**Your goal:** Exact copy, no pictures: repeat the data that follows.

Revision tracking records:
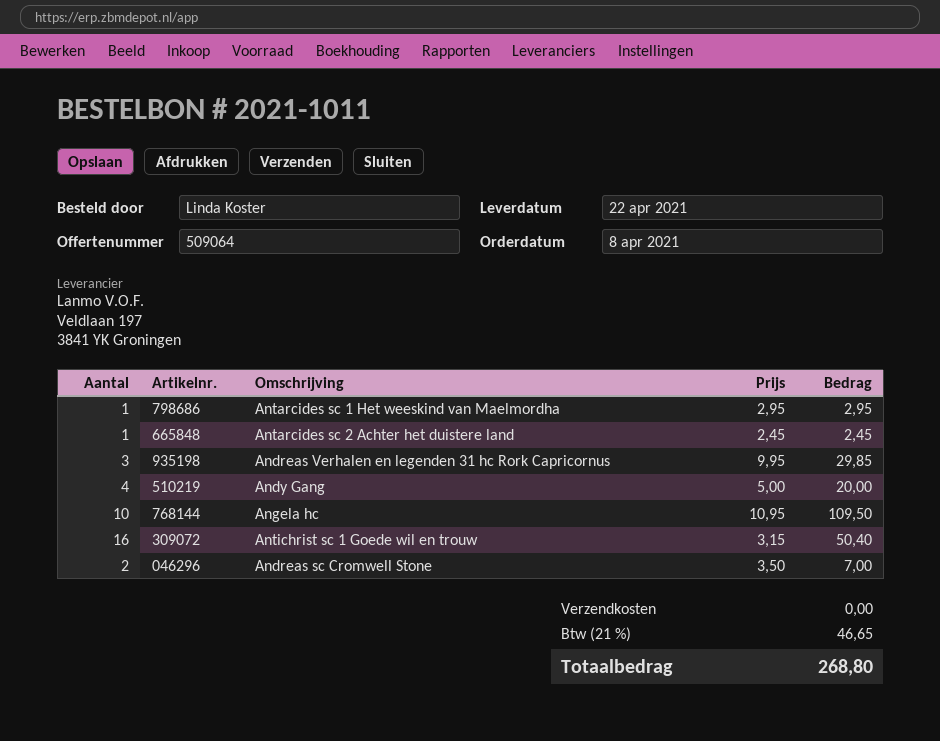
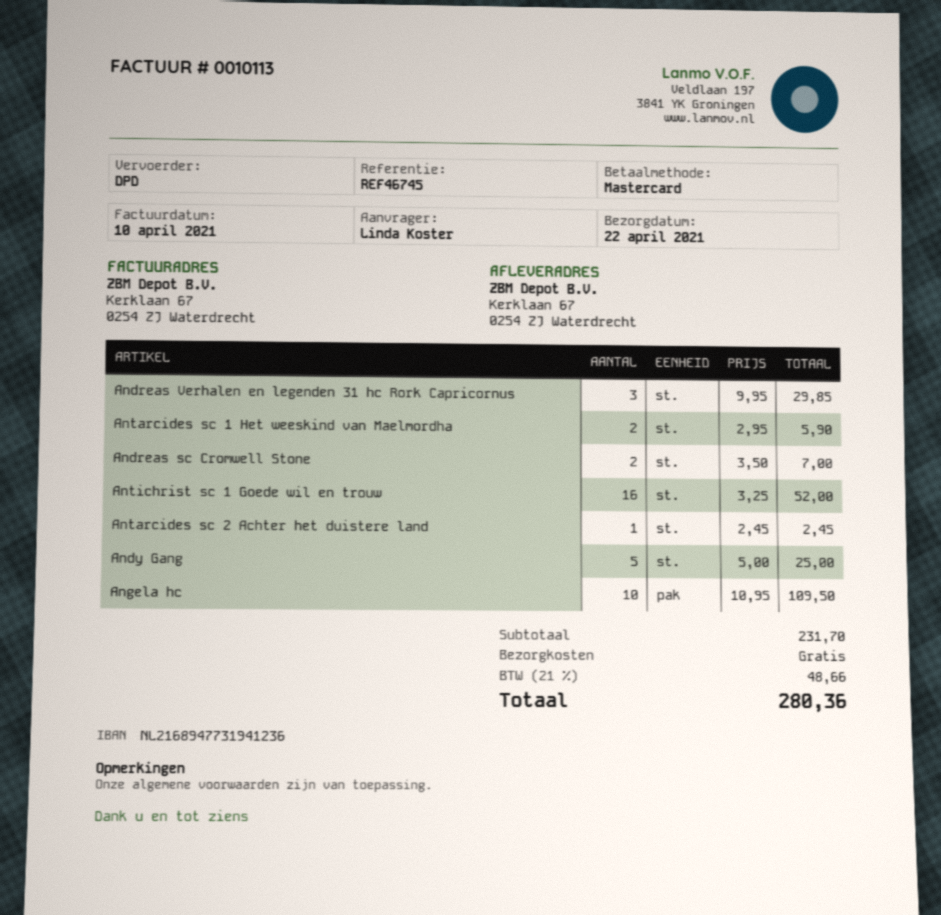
Antarcides sc 1 Het weeskind van Maelmordha: 1 x 2.95 = 2.95 -> 2 x 2.95 = 5.90
Andy Gang: 4 x 5.00 = 20.00 -> 5 x 5.00 = 25.00
Antichrist sc 1 Goede wil en trouw: 16 x 3.15 = 50.40 -> 16 x 3.25 = 52.00
tax: 21% = 46.65 -> 21% = 48.66
total: 268.80 -> 280.36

**Result of the exercise:**
Antarcides sc 1 Het weeskind van Maelmordha: 1 x 2.95 = 2.95 -> 2 x 2.95 = 5.90
Andy Gang: 4 x 5.00 = 20.00 -> 5 x 5.00 = 25.00
Antichrist sc 1 Goede wil en trouw: 16 x 3.15 = 50.40 -> 16 x 3.25 = 52.00
tax: 21% = 46.65 -> 21% = 48.66
total: 268.80 -> 280.36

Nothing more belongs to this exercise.